Amerikanisch-individualistisch bedeutet sie eben, Konservendosen in die Rocky Mountains zu schaffen, und schwere Maschinengewehre dazu, in Deutschland dafür eine »konsequent« konzipierte und dann auch so vorgehende Machteinrichtung von oben, mit der es — das sehen Sie völlig richtig — wahrscheinlich schlimmer kommt als mit - wie Sie vermuten - vorheriger Schönhuberei. 

Mir kommt die von Ihnen für möglich gehaltene (industrie-) »Faschistische Liga« nicht wahrscheinlich vor. Das Eingeschworensein auf »Wissenschaft und Fortschritt« ist heute ein Phänomen der »unterentwickelten« Länder, bei den Herren unserer Hochfinanz und Hochtechnologie ist wohl die Antriebsfeder schon angebrochen; etwas in ihnen ahnt, was der Dürrenmatsche Romulus Augustulus weiß, dass »Rom nicht mehr wert ist, verteidigt zu werden«. 
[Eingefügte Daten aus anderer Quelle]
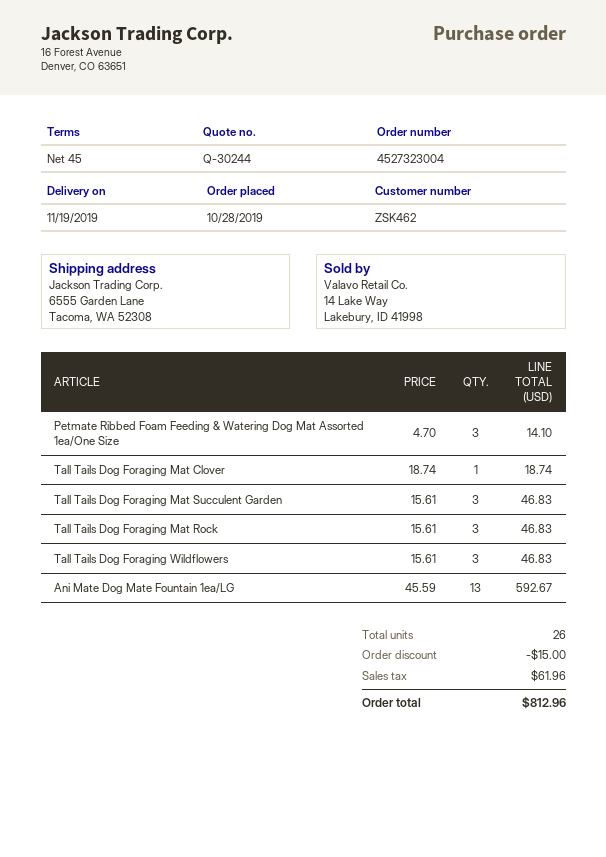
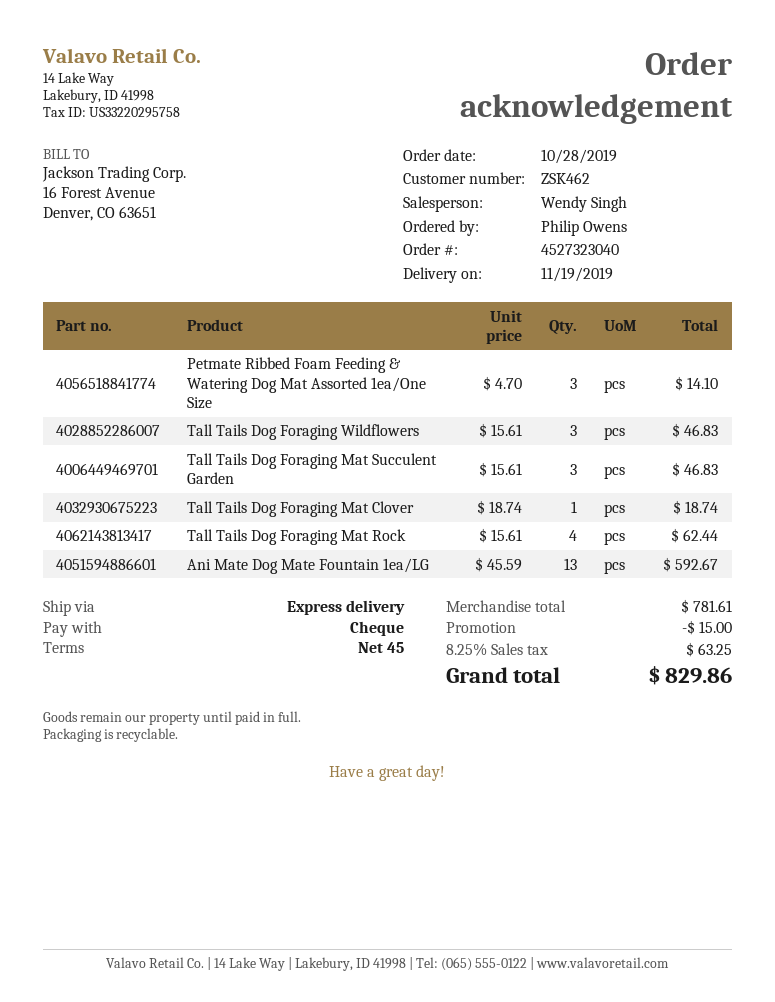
order number: 4527323004 -> 4527323040
Tall Tails Dog Foraging Mat Rock: 3 x 15.61 = 46.83 -> 4 x 15.61 = 62.44
tax: 61.96 -> 63.25
total: 812.96 -> 829.86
Ich denke inzwischen, jede auch nur psychisch gewaltsame Strategie kann diese »natürliche« Erosion des bisherigen westlichen Grundimpulses nur stören. Bei dieser Erosion werden natürlich »Teilchen frei«, und die positiv zu organisieren, erscheint mir als die epochale Forderung, an der wir zu arbeiten hätten.

Sie gehen ja auch davon aus, dass die Institutionen und ihre »Policies« — wenn man Ihren Minister Heiland nimmt, sogar über eine sehr kurze Strecke — umgesetzte Bewusstseinsverfassungen sind. Wir kriegen letztlich, was wir — nun auch im buddhistischen Sinne »verdienen«, weil zurück kommt, was wir sind ...   Herzliche Grüße Ihres Rudolf Bahro, Berlin, den 10.4.1994

320-321


2. Antwort von Dirk C. Fleck an Rudolf Bahro, 1994  

 

 

Lieber Herr Bahro, ich habe mich über Ihr Schreiben sehr gefreut. 

Sie haben sicher in vielen Punkten recht, die Logik utopistischer Entwürfe ist ja auch leicht auszuhebeln, zumal es sich bei <GO> um eine Hochrechnung handelt, die die Alpträume der Zukunft in sehr erkennbarem Maße abfedert. Die Realität wird vermutlich viel grausamer sein.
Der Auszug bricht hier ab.